Intel is concentrating on power efficiency, graphics and performance, while pushing all those features further in this 7th-generation Core processor. The new Kaby Lake processor also focuses on user benefits for its 7th Generation Core processors namely: 4K ultra-HD video streaming, 360-videos, and more intensive graphical performance for video games on smaller computers. Kaby Lake will allow users the power to create and edit their own 4K content with speeds up to 8x faster than a five-year-old PC, in addition to gaining access to 4K content from services like Netflix and YouTube.

“Intel scales 7th Gen Intel Core processors to a variety of PC designs at a wide range of price points, which may include features such as Thunderbolt 3 USB Type-C single-wire connection, low power premium audio and hassle-free facial recognition such as Windows Hello. Users can also expect to see PC designs based on 7th Gen Intel Core processors with a variety of intuitive input options such as touch, voice, and stylus”, says Intel Corporation.

Navin Shenoy, the company’s VP and GM for Client Computing Group explains, “Intel’s engineering and manufacturing teams have drawn even more out of our 14nm process technology with what we call 14nm+. 7th Gen Intel Core delivers up to 12 percent faster productivity performance1 and up to 19 percent faster web performance2 over our previous generation from just a year ago”.

According to Intel, the 7th generation processors are more than 70% faster in CPU performance and 15% faster times for creating and editing 4K UHD files. Inclusion of HEVC 10-bit and VP9 decode help improve 4K UHD content playback. The new processors also come with dual 4K 60Hz monitor support, 40Gbps bandwidth, 100W power output, Thunderbolt networking support, and external graphics,all over a single cable. You also get support for Gen 3 PCIe support, supporting higher data transfer rates of 8 GT/s versus 5 GT/s with PCIe Gen 2.

Intel is also claiming improved battery life, with 3x battery life improvement claimed over local 4K UHD video playback. The chips also run cooler, enabling more fanless designs.

Yesterday’s launches are the first six processors in the U and Y series, which are intended for thin and light portables such as notebooks and 2-in-1s. Three of the parts (Kaby Lake-Y) have a 4.5W TDP and are meant principally for tablets and 2-in-1 devices with dual core CPU and HD 615 GPU, and the remaining three (Kaby Lake-U) parts have a TDP of 15W and are meant for notebooks with dual core CPUs and HD 620 GPU.

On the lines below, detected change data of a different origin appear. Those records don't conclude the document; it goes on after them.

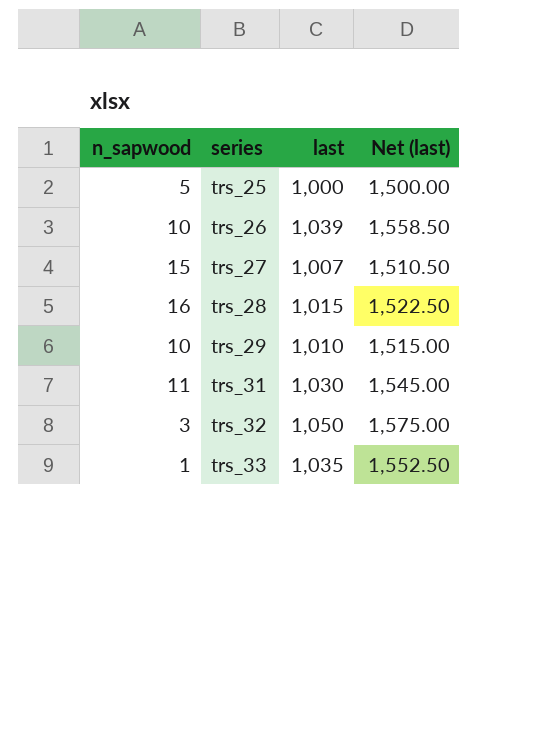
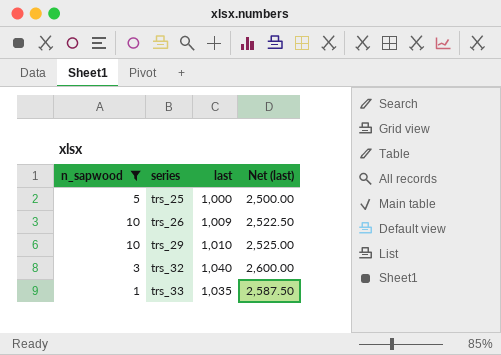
filter: none -> n_sapwood <= 10
column Net (last) | formula: [last] * 1.5 -> [last] * 2.5
trs_26 | last: 1,039 -> 1,009
trs_32 | last: 1,050 -> 1,040

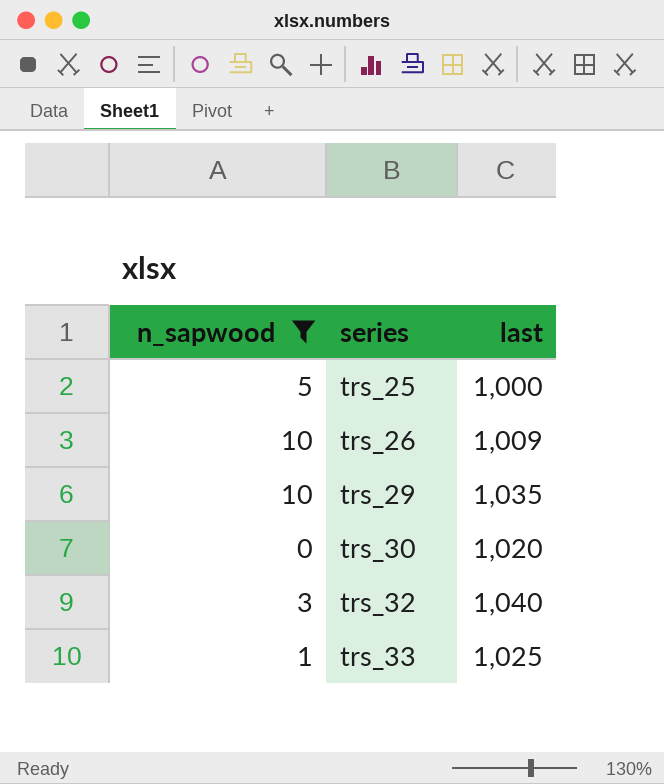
column Net (last) | formula: [last] * 2.5 -> none
trs_29 | last: 1,010 -> 1,035
row trs_30: none -> 0 | 1,020
trs_33 | last: 1,035 -> 1,025

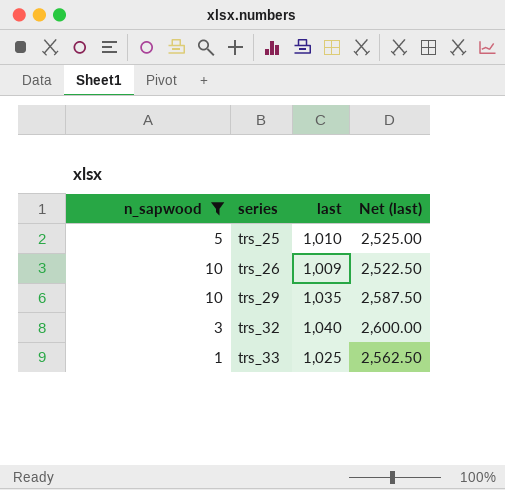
column Net (last) | formula: none -> [last] * 2.5
row trs_30: 0 | 1,020 -> none
trs_25 | last: 1,000 -> 1,010

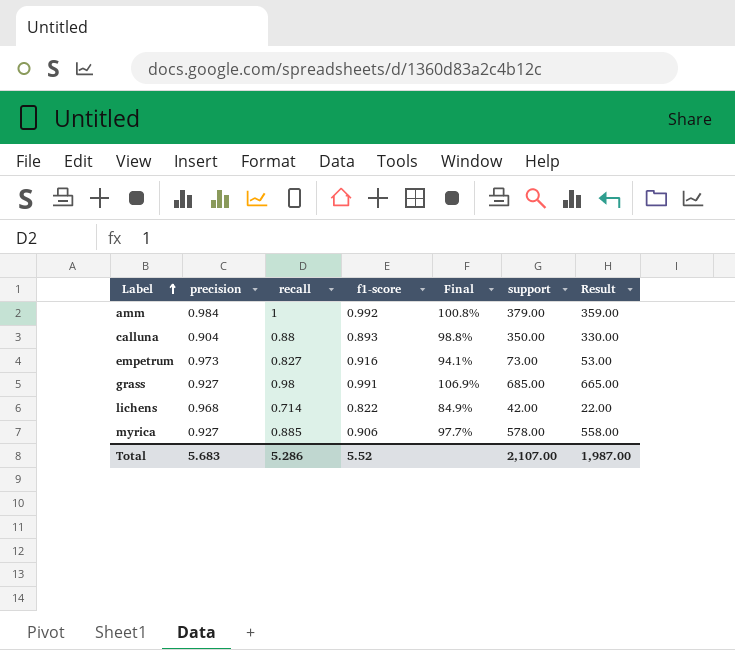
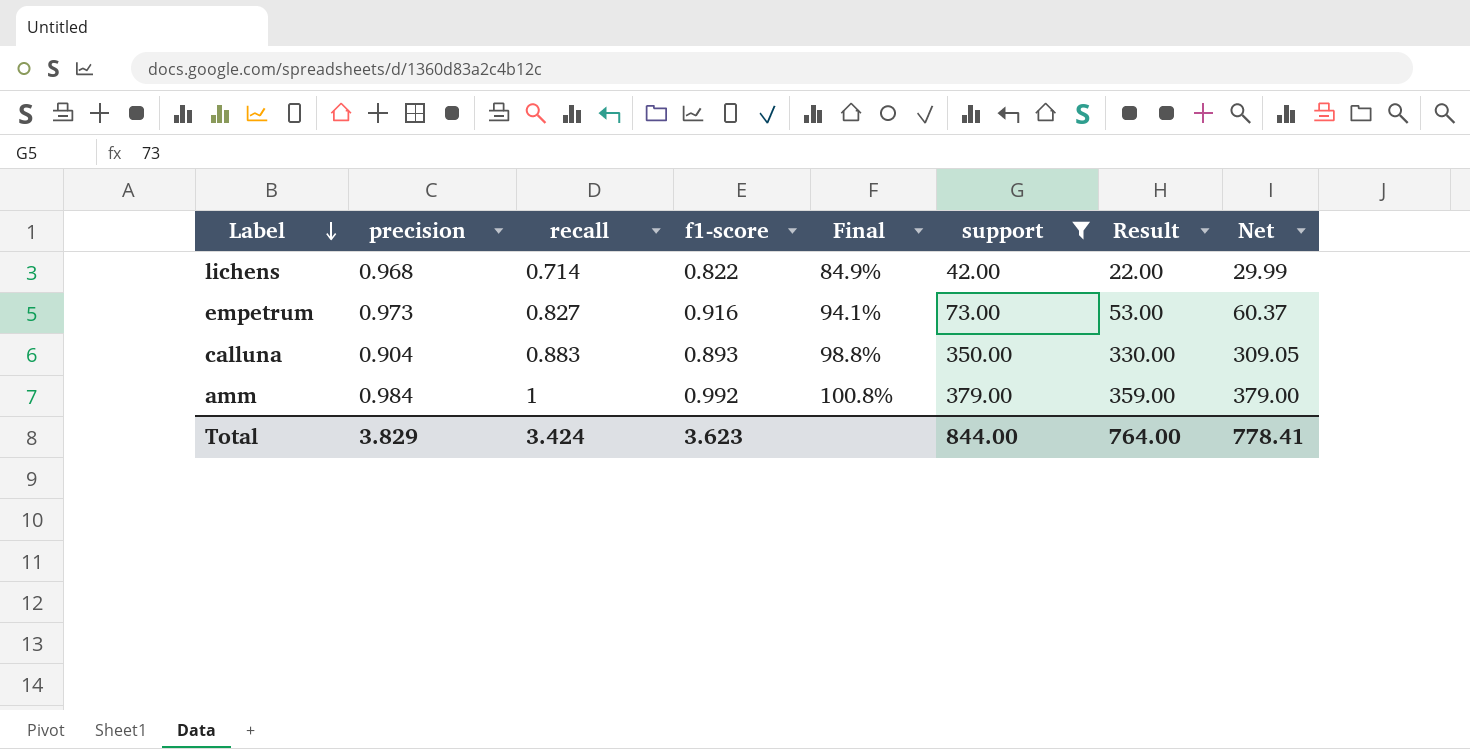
filter: none -> support <= 379.00
row order: Label ascending -> Label descending
column Net | formula: none -> [recall] * [support]
calluna | recall: 0.88 -> 0.883
Total | precision: 5.683 -> 3.829
Total | recall: 5.286 -> 3.424
Total | f1-score: 5.52 -> 3.623
Total | support: 2,107.00 -> 844.00
Total | Result: 1,987.00 -> 764.00

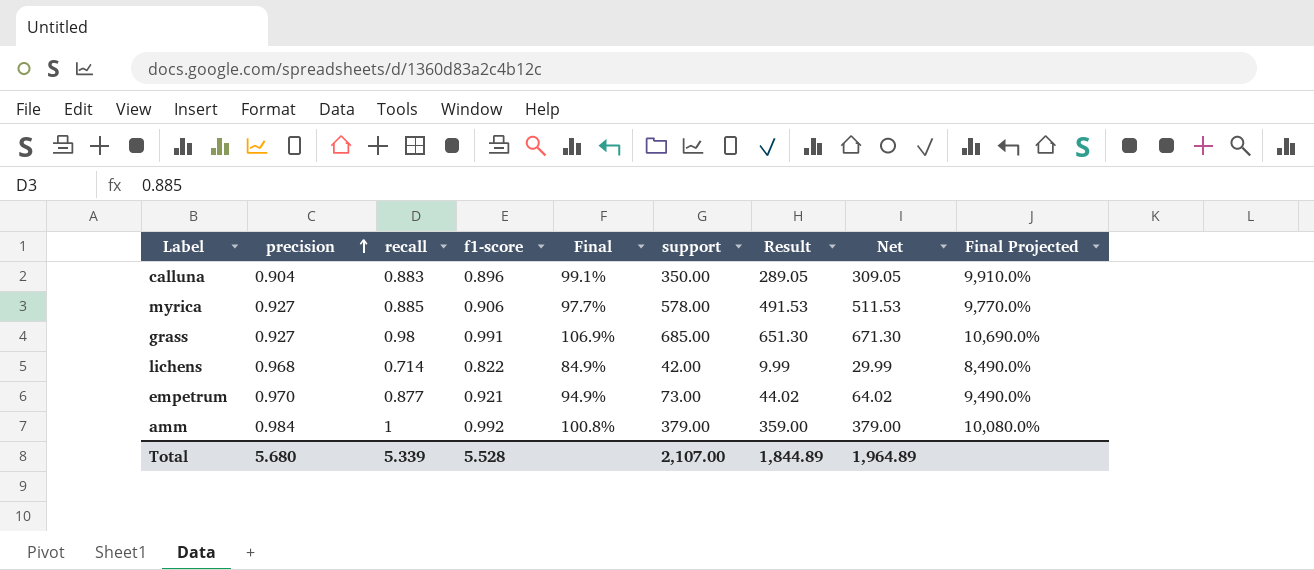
filter: support <= 379.00 -> none
row order: Label descending -> precision ascending
column Result | formula: [support] - 20 -> [Net] - 20
column Final Projected | formula: none -> [Final] * 100
calluna | f1-score: 0.893 -> 0.896
calluna | Final: 98.8% -> 99.1%
empetrum | precision: 0.973 -> 0.970
empetrum | recall: 0.827 -> 0.877
empetrum | f1-score: 0.916 -> 0.921
empetrum | Final: 94.1% -> 94.9%
empetrum | Net: 60.37 -> 64.02
Total | precision: 3.829 -> 5.680
Total | recall: 3.424 -> 5.339
Total | f1-score: 3.623 -> 5.528
Total | support: 844.00 -> 2,107.00
Total | Result: 764.00 -> 1,844.89
Total | Net: 778.41 -> 1,964.89

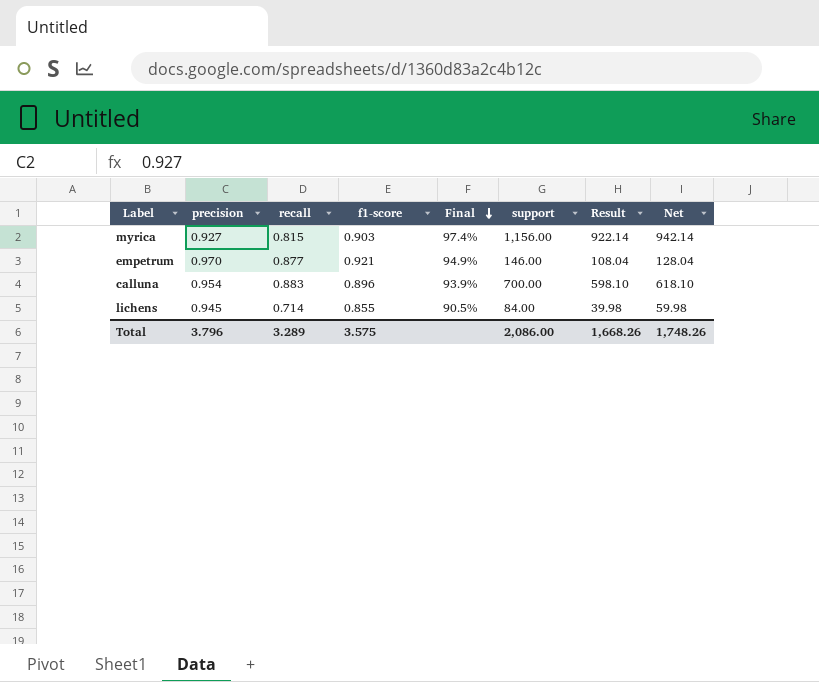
row order: precision ascending -> Final descending
column Final Projected | formula: [Final] * 100 -> none
row grass: 0.927 | 0.98 | 0.991 | 106.9% | 685.00 | 651.30 | 671.30 | 10,690.0% -> none
row amm: 0.984 | 1 | 0.992 | 100.8% | 379.00 | 359.00 | 379.00 | 10,080.0% -> none
myrica | recall: 0.885 -> 0.815
myrica | f1-score: 0.906 -> 0.903
myrica | Final: 97.7% -> 97.4%
myrica | support: 578.00 -> 1,156.00
myrica | Result: 491.53 -> 922.14
myrica | Net: 511.53 -> 942.14
empetrum | support: 73.00 -> 146.00
empetrum | Result: 44.02 -> 108.04
empetrum | Net: 64.02 -> 128.04
calluna | precision: 0.904 -> 0.954
calluna | Final: 99.1% -> 93.9%
calluna | support: 350.00 -> 700.00
calluna | Result: 289.05 -> 598.10
calluna | Net: 309.05 -> 618.10
lichens | precision: 0.968 -> 0.945
lichens | f1-score: 0.822 -> 0.855
lichens | Final: 84.9% -> 90.5%
lichens | support: 42.00 -> 84.00
lichens | Result: 9.99 -> 39.98
lichens | Net: 29.99 -> 59.98
Total | precision: 5.680 -> 3.796
Total | recall: 5.339 -> 3.289
Total | f1-score: 5.528 -> 3.575
Total | support: 2,107.00 -> 2,086.00
Total | Result: 1,844.89 -> 1,668.26
Total | Net: 1,964.89 -> 1,748.26

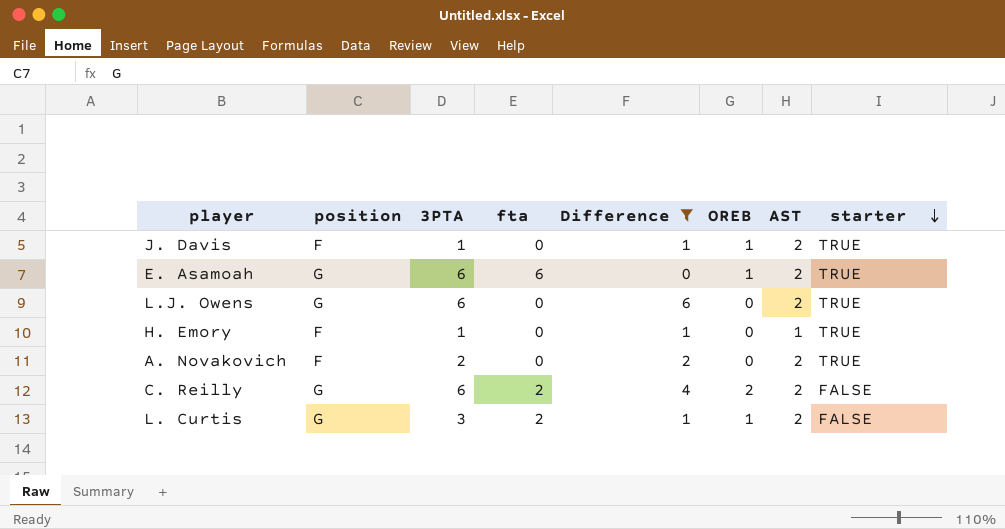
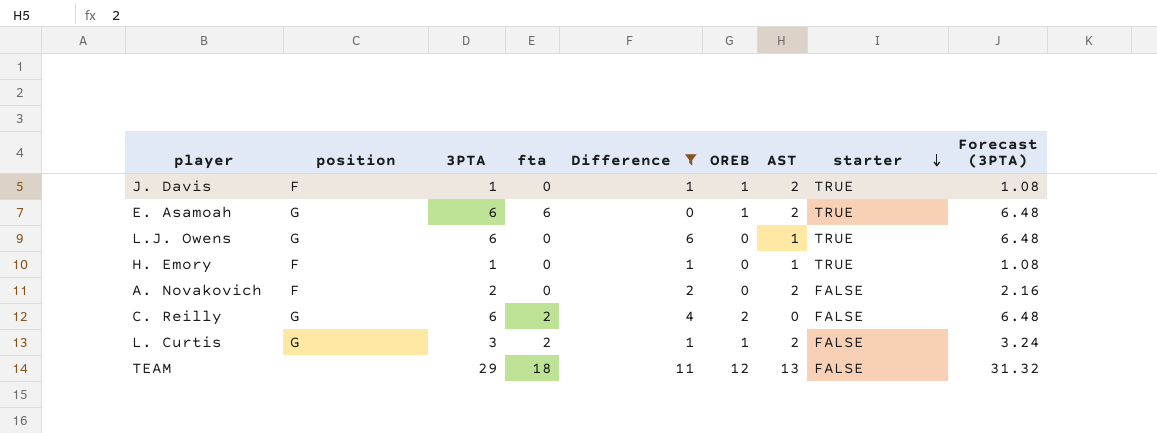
column Forecast (3PTA) | formula: none -> [3PTA] * 1.08
L.J. Owens | AST: 2 -> 1
A. Novakovich | starter: TRUE -> FALSE
C. Reilly | AST: 2 -> 0
row TEAM: none -> none | 29 | 18 | 11 | 12 | 13 | FALSE | 31.32

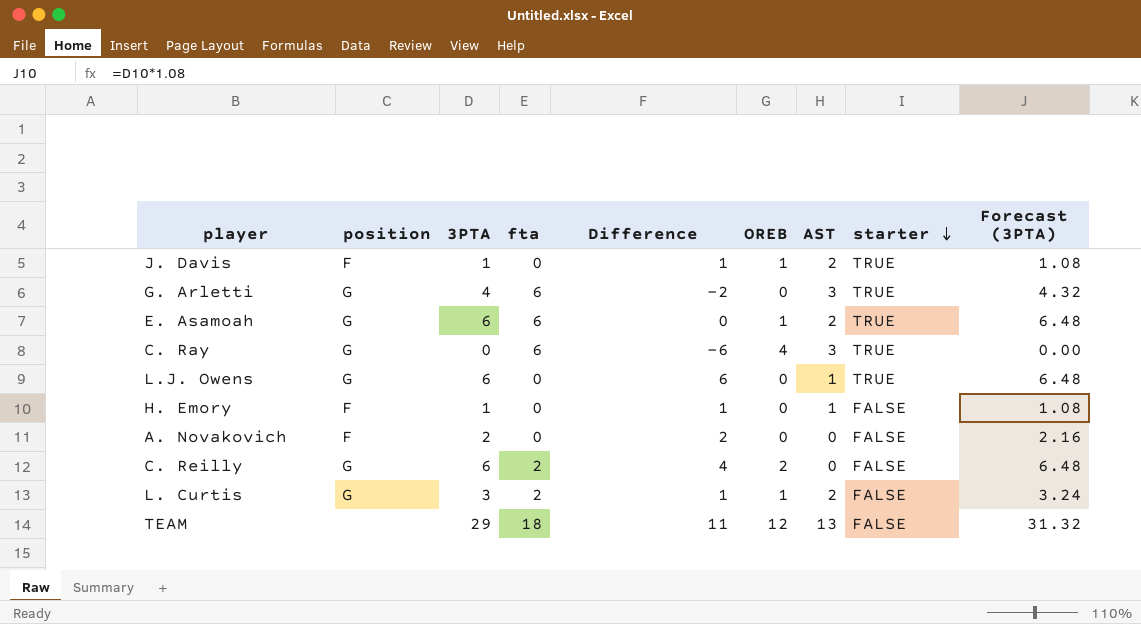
filter: Difference >= 0 -> none
H. Emory | starter: TRUE -> FALSE
A. Novakovich | AST: 2 -> 0

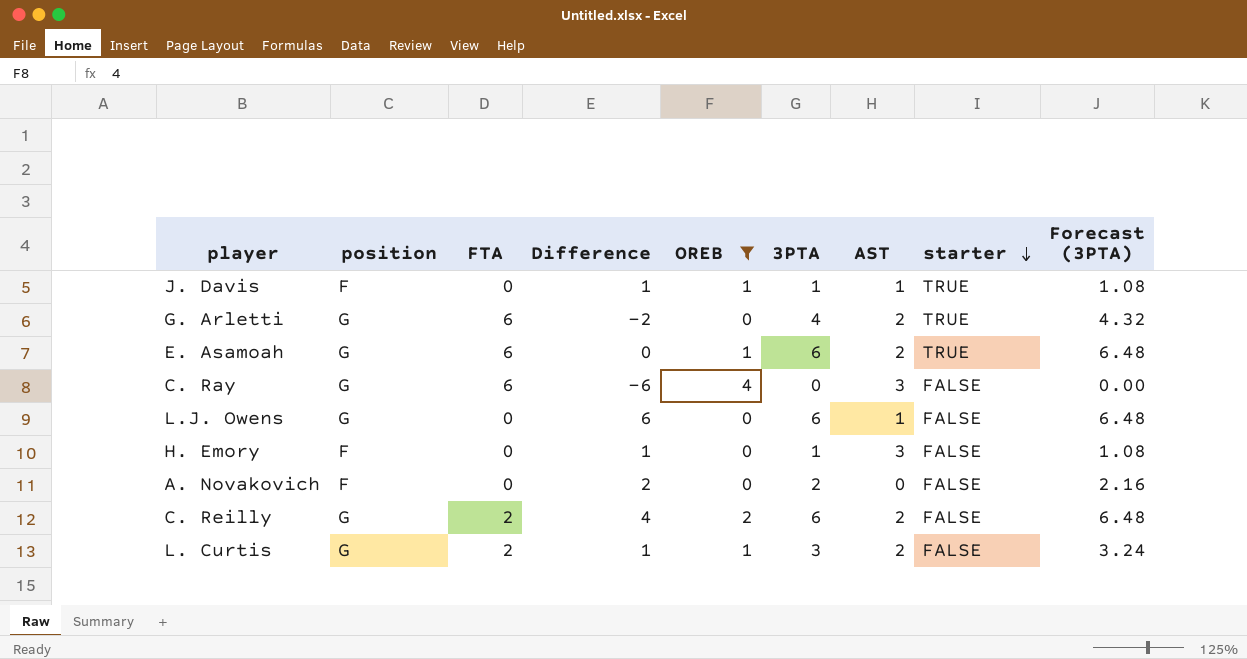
filter: none -> OREB != 12
column name: fta -> FTA
column 3PTA | position: 3 -> 6
J. Davis | AST: 2 -> 1
G. Arletti | AST: 3 -> 2
C. Ray | starter: TRUE -> FALSE
L.J. Owens | starter: TRUE -> FALSE
H. Emory | AST: 1 -> 3
C. Reilly | AST: 0 -> 2

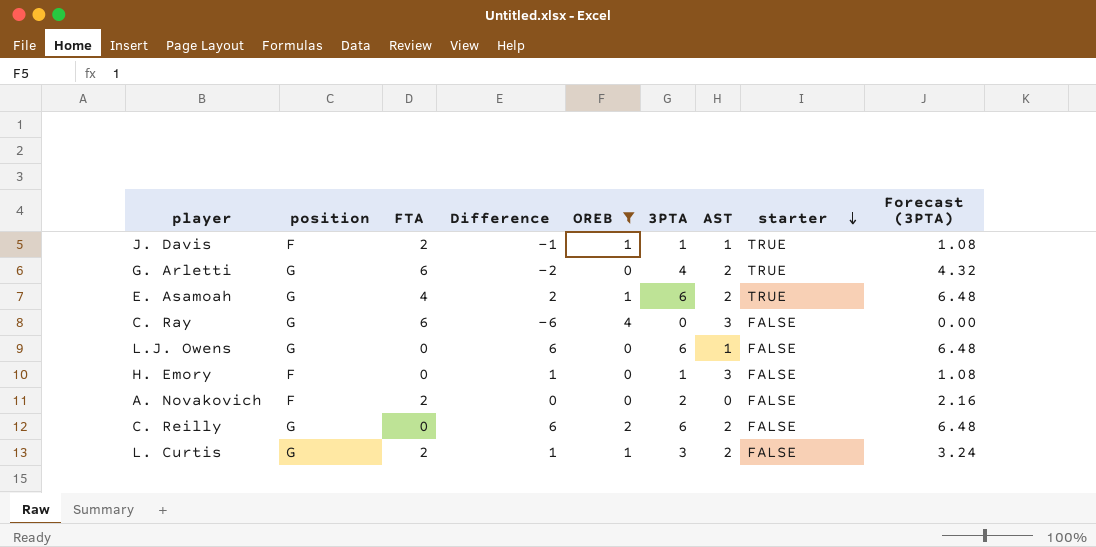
J. Davis | FTA: 0 -> 2
J. Davis | Difference: 1 -> -1
E. Asamoah | FTA: 6 -> 4
E. Asamoah | Difference: 0 -> 2
A. Novakovich | FTA: 0 -> 2
A. Novakovich | Difference: 2 -> 0
C. Reilly | FTA: 2 -> 0
C. Reilly | Difference: 4 -> 6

The U series parts include an i7, i5, and i3 processor each and the Y series parts include an i7, i5, and m3. The dual-core 3.1GHz Core i5-7200U and 3.5GHz Core i7-7500U, both of which have two CPU cores with Hyper-Threading and support DDR4 RAM; and the Core i7-7Y75, which is also a dual-core part with Hyper-Threading but has a base clock of 1.3GHz and can turbo up to 3.6GHz on demand, and uses DDR3L RAM.